The young women at Palomitáy, who are often physically and/or emotionally far from their families and communities, grow into adulthood within a web of racial, social, class, and gender hierarchies that places them—young, female, poor, often indigenous—close to the bottom. Within this milieu, they are asked by the state and their caretaking institution—an independent, secular, and European-funded nonprofit—to learn to become proficient parents.

"The institution [of Palomitáy] and the state frame these young women constantly as mothers, and their mission is to support them so they can care for their children in the most modern, up-to-date ways, so they become modern mothers," Van Vleet said in a recent interview.

For some of the girls, the education offered by Palomitáy departs from their own experiences growing up. "A lot of these girls are very poor and working class, some of them are indigenous, and they might have a different understanding about how you care for babies," Van Vleet said. "So my book traces out our ideas of care and how care becomes intertwined with different kinds of hierarchies, whether they're gender, class, or racial."

Besides room, board, and clothing, Palomitáy provides its wards with educational and cocurricular programs—such as theater and photography classes—often taught by foreign volunteers.

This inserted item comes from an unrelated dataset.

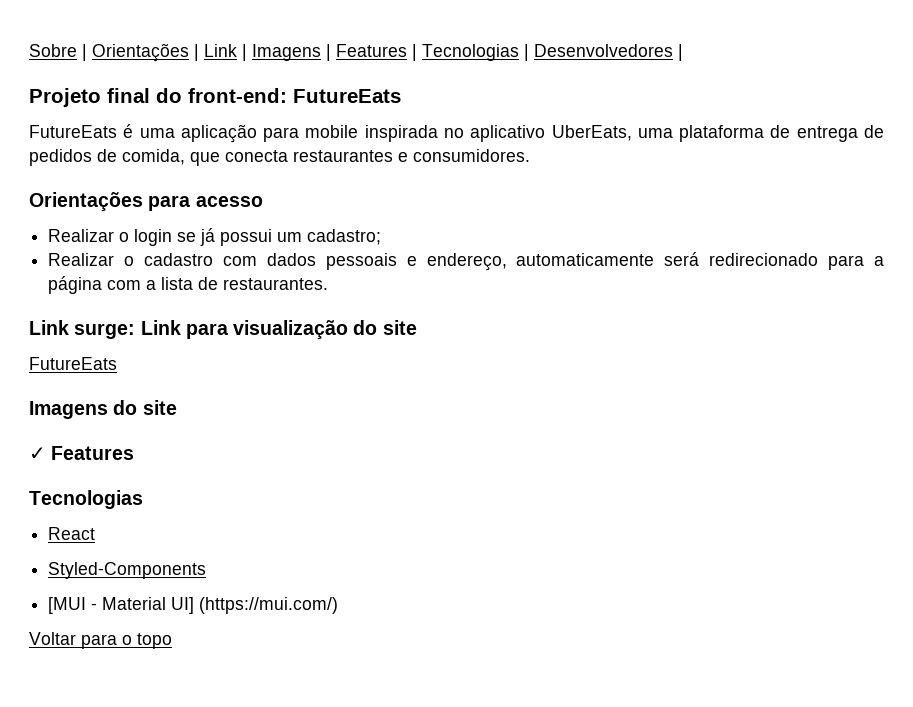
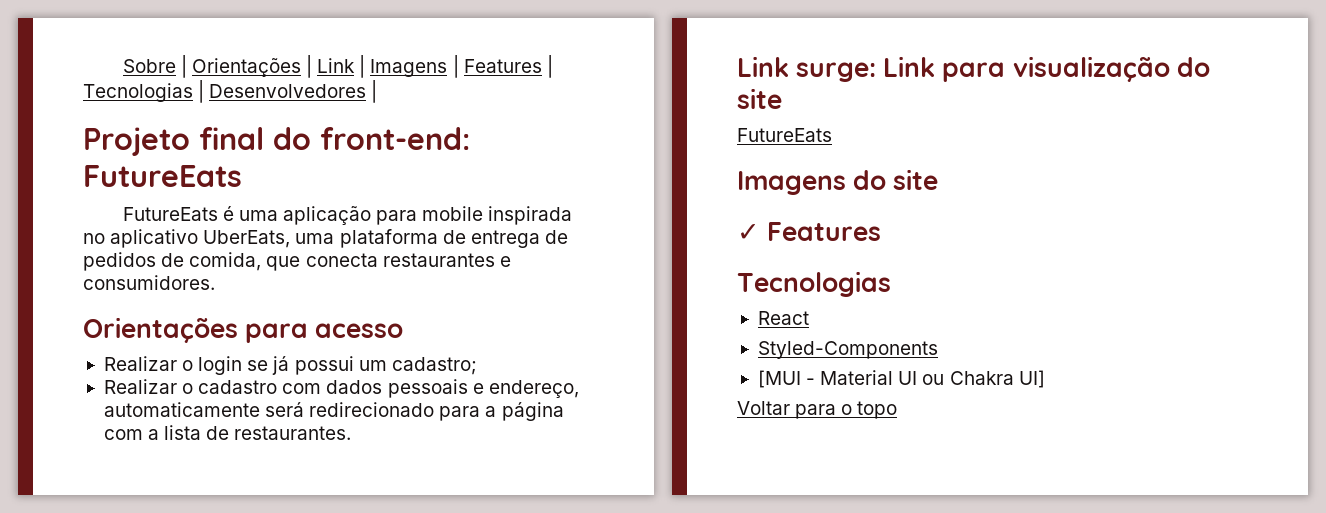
(167, 603) none -> [898,371,1014,385] UI ou Chakra
[199,597,339,614] (https://mui.com/) -> (1045, 379) none

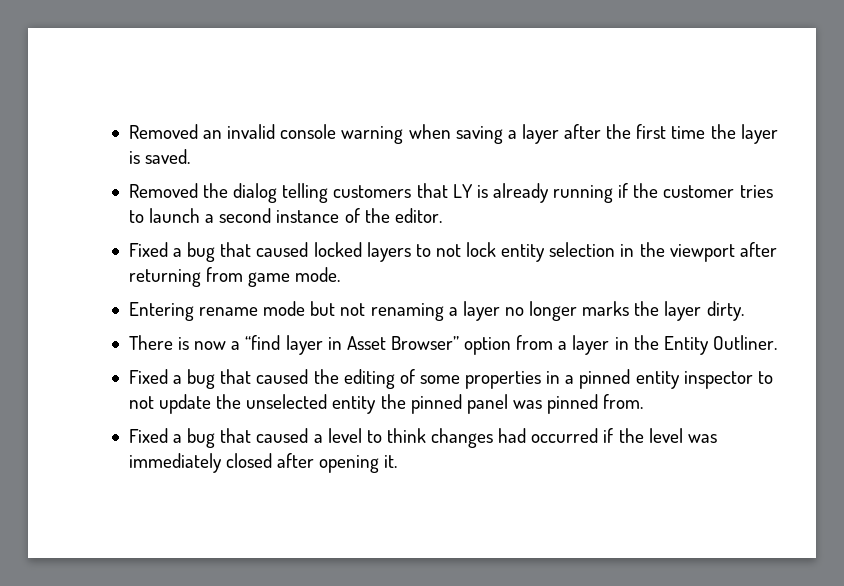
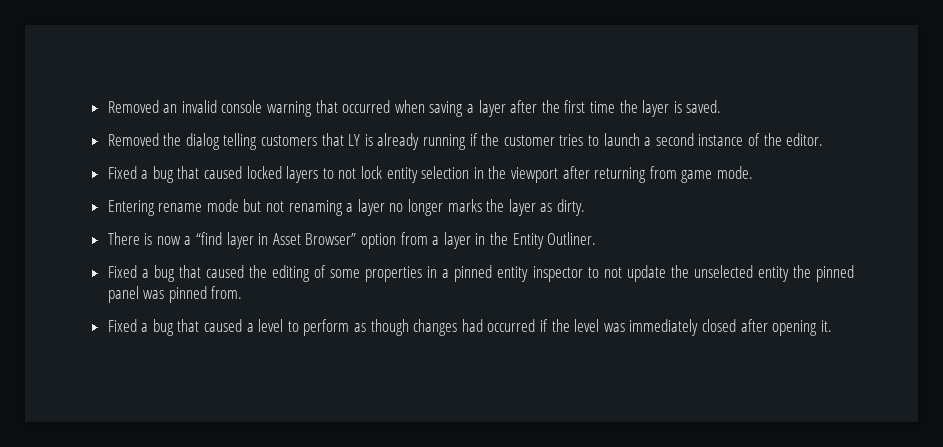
(404, 135) none -> [315,100,391,113] that occurred
(702, 311) none -> [540,203,553,212] as
[386,428,426,443] think -> [303,319,409,336] perform as though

It also offers parenting classes, child care, job training, psychological counseling, and reproductive and early child health care.

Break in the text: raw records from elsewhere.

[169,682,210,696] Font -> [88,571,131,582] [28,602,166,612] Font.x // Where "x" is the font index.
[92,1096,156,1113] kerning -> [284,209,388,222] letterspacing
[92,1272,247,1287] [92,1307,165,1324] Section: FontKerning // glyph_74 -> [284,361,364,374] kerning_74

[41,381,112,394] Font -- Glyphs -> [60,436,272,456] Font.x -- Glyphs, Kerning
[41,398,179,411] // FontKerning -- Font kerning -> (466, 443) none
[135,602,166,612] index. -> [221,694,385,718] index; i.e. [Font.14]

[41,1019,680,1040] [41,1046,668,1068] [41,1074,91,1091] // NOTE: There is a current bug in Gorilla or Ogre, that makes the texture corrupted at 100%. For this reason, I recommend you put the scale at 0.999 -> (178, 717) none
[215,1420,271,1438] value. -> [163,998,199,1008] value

“It’s important to recognize that these young women don’t see themselves only as mothers," Van Vleet said. "They also see themselves as students, daughters, or just teenagers who want to hang out and listen to music or watch TV.”

Through interviews with the young mothers and with staff, and through many days spent at the residence, Van Vleet observed how the girls absorbed, reframed, and sometimes resisted Palomitáy’s lessons on motherhood. “I try to show how an individual’s sense of self is in process. But that process is dynamic and contingent. It emerges between people in their interactions with each other. It’s not simply imposed by an institution or controlled by any single individual.” As they took photographs or performed skits and plays, the girls also creatively engaged with each other, representing themselves and imagining their futures.

Van Vleet describes this process as one grounded in morality—one that the girls had to negotiate every day, in ordinary interactions and in small and large decisions.

"They all had to figure out how they wanted to live a better life, and they talked a lot about living a better life, or making life better for themselves and their child," she said. "And that is really a moral discourse in an ordinary sense. How one lives a good life is something we all struggle with."

One of the most significant choices each girl had to make was whether to continue caring for her child or offer the child for adoption. Even if girls initially come to Palomitáy with the intention of raising their children, some in the end decide to relinquish them. In this case, the mother and child are separated, each placed in a different orphanage, Van Vleet said.

"They are twelve, fourteen years old, trying to figure this out," she said. But while a few girls decide they are not ready to be mothers, others become very attached to their children, using motherhood as a launchpad into a different kind of life.

"These are young people trying to do their best in a context that is not easy, in a context in which they haven't been able to choose much in their lives," Van Vleet said. "They don't have a lot of resources, social networks, or money, but they are all trying to figure out what is going to be the best path forward for living well."